Records to process —
>>>
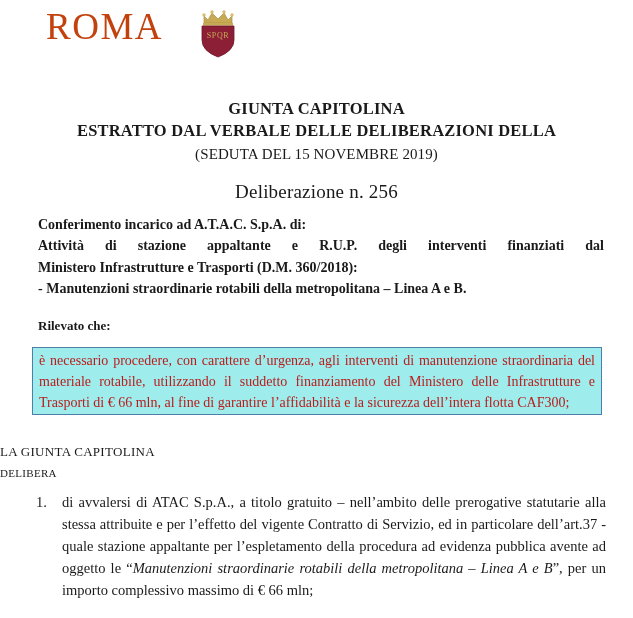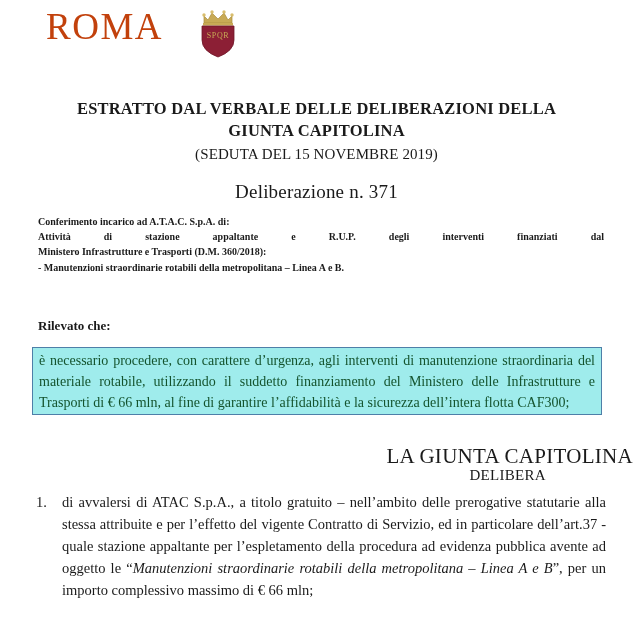"ESTRATTO DAL VERBALE DELLE DELIBERAZIONI" div { order: before "GIUNTA CAPITOLINA" -> after "GIUNTA CAPITOLINA" }
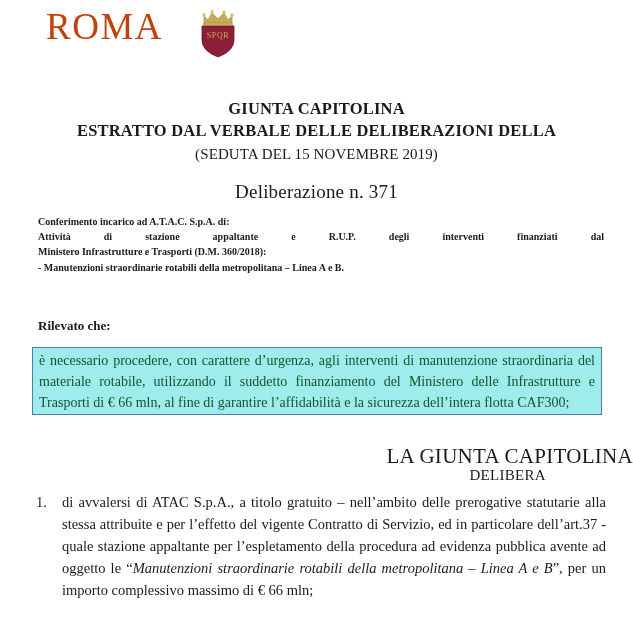"Deliberazione n. 371" div.delib-num { text: 371 -> 256 }
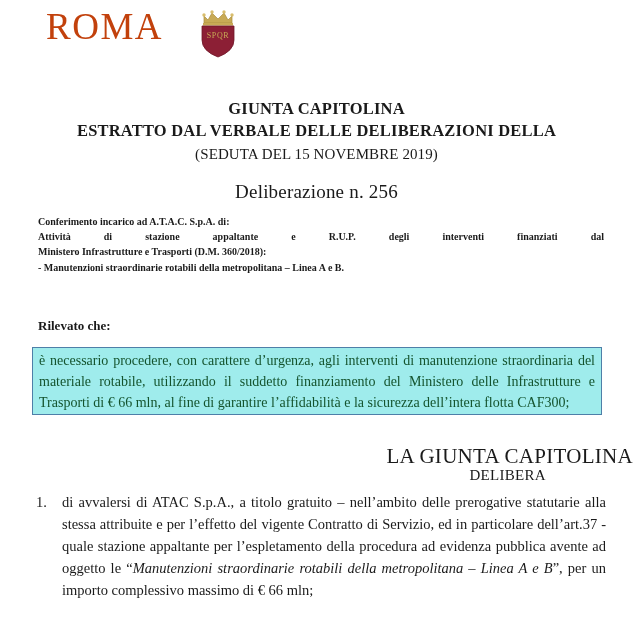"Conferimento incarico ad A.T.A.C. S.p.A." .subject { font-size: 10px -> 14px }
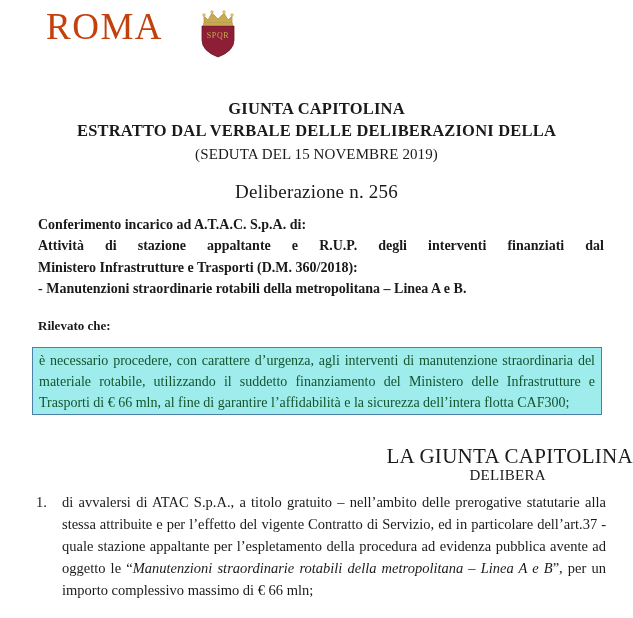"è necessario procedere, con carattere" .highlight-box { color: #14532d -> #b91c1c }
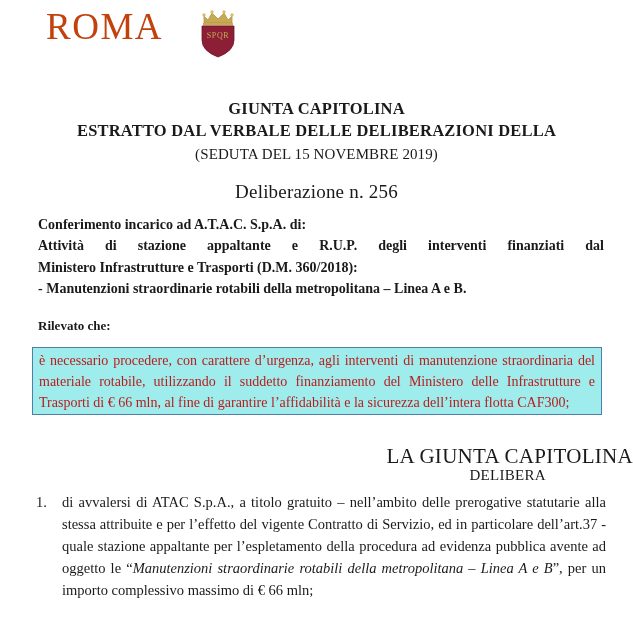"LA GIUNTA CAPITOLINA" .giunta { font-size: 21px -> 13px; text-align: right -> left }
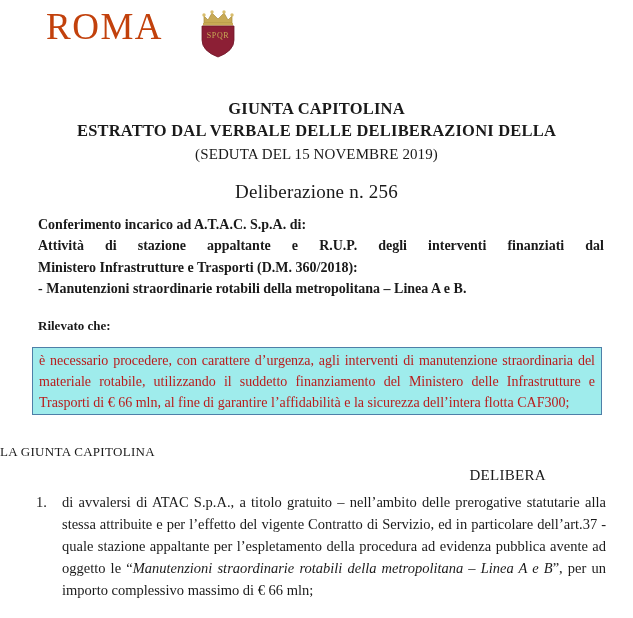"DELIBERA" .delibera { font-size: 15px -> 11px; text-align: right -> left }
<<<
Exercise brief —
The entire listing above, minus its pictures, should be copied out exactly.

Result of this exercise —
"ESTRATTO DAL VERBALE DELLE DELIBERAZIONI" div { order: before "GIUNTA CAPITOLINA" -> after "GIUNTA CAPITOLINA" }
"Deliberazione n. 371" div.delib-num { text: 371 -> 256 }
"Conferimento incarico ad A.T.A.C. S.p.A." .subject { font-size: 10px -> 14px }
"è necessario procedere, con carattere" .highlight-box { color: #14532d -> #b91c1c }
"LA GIUNTA CAPITOLINA" .giunta { font-size: 21px -> 13px; text-align: right -> left }
"DELIBERA" .delibera { font-size: 15px -> 11px; text-align: right -> left }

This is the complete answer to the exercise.